— Task description —
Among the records below, find each line bearing the word "cultural" and copy it.

___ Data for this exercise

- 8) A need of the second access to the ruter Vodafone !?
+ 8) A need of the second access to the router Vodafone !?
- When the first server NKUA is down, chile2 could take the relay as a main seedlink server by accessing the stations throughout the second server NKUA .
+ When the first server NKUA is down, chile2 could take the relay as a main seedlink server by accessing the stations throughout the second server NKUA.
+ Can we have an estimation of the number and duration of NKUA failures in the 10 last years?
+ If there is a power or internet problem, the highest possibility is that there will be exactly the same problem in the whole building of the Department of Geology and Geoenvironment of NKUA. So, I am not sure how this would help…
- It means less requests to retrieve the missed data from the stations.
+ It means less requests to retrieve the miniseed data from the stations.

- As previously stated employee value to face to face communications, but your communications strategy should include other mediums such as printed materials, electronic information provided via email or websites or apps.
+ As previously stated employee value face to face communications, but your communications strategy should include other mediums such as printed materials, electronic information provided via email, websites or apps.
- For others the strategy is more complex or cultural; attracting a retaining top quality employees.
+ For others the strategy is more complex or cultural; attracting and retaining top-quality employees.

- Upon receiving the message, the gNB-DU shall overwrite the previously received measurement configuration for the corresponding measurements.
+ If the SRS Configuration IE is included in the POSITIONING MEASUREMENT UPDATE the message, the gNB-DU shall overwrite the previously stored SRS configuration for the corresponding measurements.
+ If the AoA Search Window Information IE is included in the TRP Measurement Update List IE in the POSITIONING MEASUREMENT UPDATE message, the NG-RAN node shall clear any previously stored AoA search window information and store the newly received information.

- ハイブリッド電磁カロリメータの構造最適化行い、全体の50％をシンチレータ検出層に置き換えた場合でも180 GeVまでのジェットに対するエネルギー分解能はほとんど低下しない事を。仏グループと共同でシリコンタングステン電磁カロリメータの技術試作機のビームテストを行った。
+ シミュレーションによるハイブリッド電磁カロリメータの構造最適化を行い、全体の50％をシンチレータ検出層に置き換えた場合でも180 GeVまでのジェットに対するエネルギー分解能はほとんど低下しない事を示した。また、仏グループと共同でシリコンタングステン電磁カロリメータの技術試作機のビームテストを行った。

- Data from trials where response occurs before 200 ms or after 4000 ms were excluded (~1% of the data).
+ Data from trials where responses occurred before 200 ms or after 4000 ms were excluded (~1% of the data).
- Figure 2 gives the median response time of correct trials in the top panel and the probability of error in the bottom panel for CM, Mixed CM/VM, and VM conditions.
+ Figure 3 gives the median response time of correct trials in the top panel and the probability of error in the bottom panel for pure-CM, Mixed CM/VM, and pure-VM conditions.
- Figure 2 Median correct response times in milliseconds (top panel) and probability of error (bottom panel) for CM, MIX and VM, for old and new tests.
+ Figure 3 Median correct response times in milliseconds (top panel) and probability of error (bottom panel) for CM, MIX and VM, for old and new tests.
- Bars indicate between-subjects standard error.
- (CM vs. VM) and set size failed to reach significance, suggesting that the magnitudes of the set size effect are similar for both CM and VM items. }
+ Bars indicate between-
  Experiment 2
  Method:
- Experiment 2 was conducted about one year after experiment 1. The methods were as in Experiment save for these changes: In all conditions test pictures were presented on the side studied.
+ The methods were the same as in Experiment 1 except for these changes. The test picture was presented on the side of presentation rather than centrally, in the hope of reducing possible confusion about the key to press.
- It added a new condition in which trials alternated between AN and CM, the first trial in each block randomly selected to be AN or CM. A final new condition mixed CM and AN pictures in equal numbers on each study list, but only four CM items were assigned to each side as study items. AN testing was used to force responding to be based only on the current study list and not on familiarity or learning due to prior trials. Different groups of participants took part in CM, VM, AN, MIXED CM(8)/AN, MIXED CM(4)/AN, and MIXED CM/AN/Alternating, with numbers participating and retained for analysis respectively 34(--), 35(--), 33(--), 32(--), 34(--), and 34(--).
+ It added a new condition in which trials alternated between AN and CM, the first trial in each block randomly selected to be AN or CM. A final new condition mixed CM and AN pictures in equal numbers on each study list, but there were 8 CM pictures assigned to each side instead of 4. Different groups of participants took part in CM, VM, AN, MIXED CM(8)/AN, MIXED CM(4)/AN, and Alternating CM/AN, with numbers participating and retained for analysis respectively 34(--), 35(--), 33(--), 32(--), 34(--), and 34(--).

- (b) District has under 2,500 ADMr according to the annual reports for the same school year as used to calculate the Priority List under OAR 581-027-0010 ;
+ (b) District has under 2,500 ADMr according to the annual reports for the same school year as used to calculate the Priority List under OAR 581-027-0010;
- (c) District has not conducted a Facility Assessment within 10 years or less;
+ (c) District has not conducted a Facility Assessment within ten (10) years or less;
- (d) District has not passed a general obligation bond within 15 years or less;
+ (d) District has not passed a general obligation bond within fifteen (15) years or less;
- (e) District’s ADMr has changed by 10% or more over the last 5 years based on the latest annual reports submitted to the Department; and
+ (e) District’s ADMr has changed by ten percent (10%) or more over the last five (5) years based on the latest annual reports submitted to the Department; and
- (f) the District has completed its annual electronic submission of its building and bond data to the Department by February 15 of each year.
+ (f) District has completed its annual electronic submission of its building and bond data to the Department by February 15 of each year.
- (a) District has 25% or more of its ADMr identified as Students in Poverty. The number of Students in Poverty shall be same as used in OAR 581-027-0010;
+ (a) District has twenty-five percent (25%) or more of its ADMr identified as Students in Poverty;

______

— Task output —
- For others the strategy is more complex or cultural; attracting a retaining top quality employees.
+ For others the strategy is more complex or cultural; attracting and retaining top-quality employees.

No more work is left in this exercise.